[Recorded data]
= = = = = = =

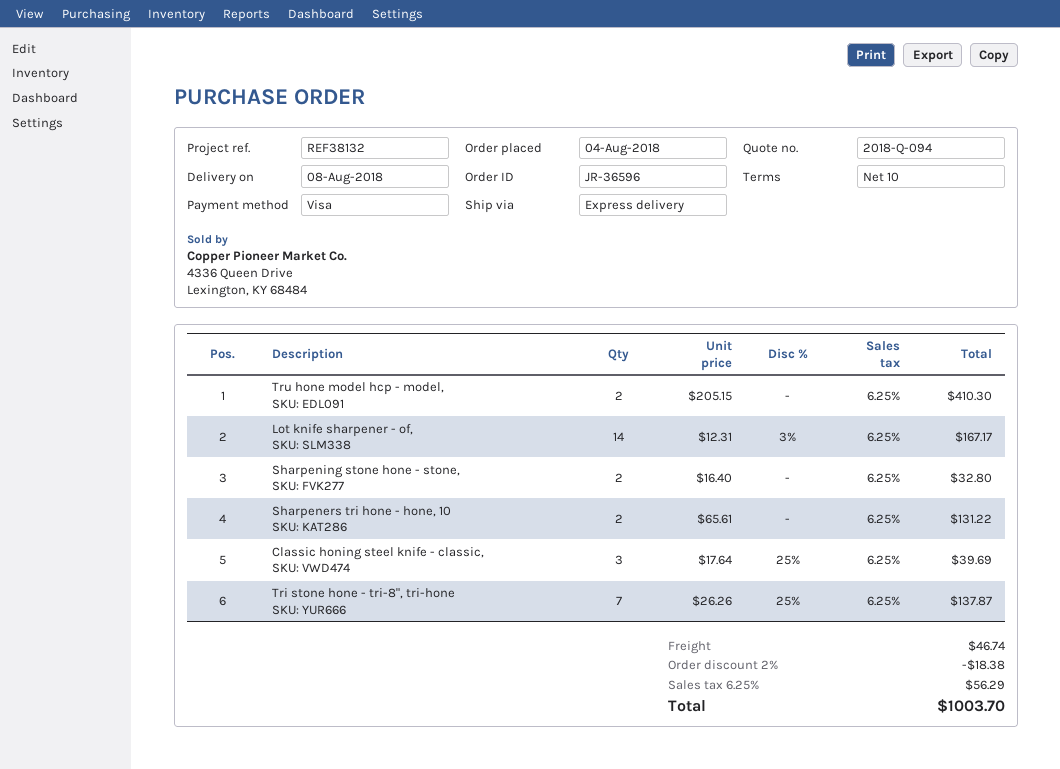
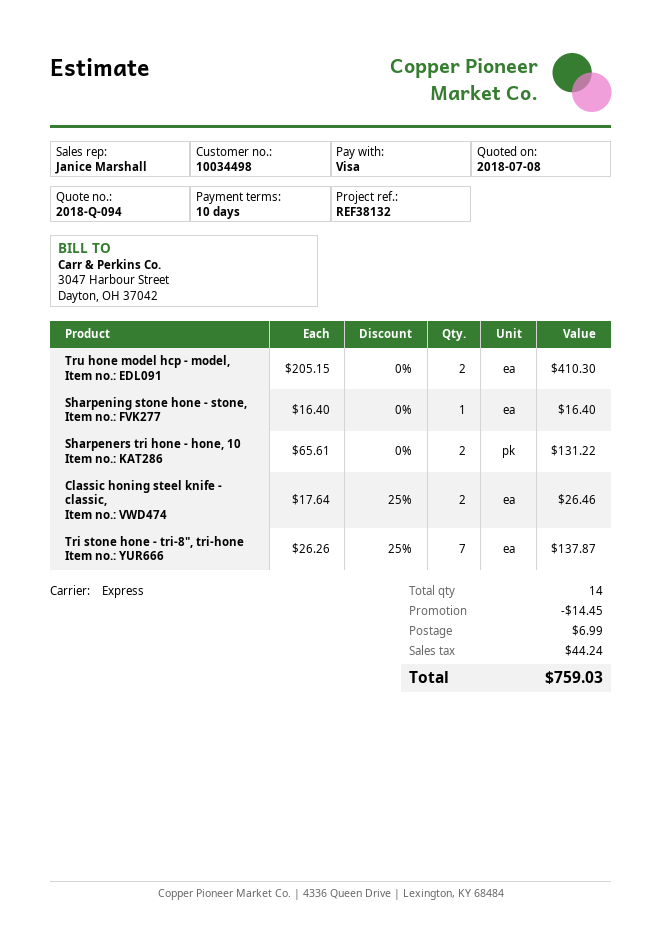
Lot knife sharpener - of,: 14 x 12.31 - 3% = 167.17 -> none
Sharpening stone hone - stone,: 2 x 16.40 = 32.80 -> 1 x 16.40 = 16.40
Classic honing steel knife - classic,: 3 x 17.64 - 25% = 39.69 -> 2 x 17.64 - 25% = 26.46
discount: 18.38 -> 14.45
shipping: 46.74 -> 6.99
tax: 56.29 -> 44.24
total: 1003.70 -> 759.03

= = = = = = =

Each line of the data must be restated exactly, and the pictures must be left out.

Lot knife sharpener - of,: 14 x 12.31 - 3% = 167.17 -> none
Sharpening stone hone - stone,: 2 x 16.40 = 32.80 -> 1 x 16.40 = 16.40
Classic honing steel knife - classic,: 3 x 17.64 - 25% = 39.69 -> 2 x 17.64 - 25% = 26.46
discount: 18.38 -> 14.45
shipping: 46.74 -> 6.99
tax: 56.29 -> 44.24
total: 1003.70 -> 759.03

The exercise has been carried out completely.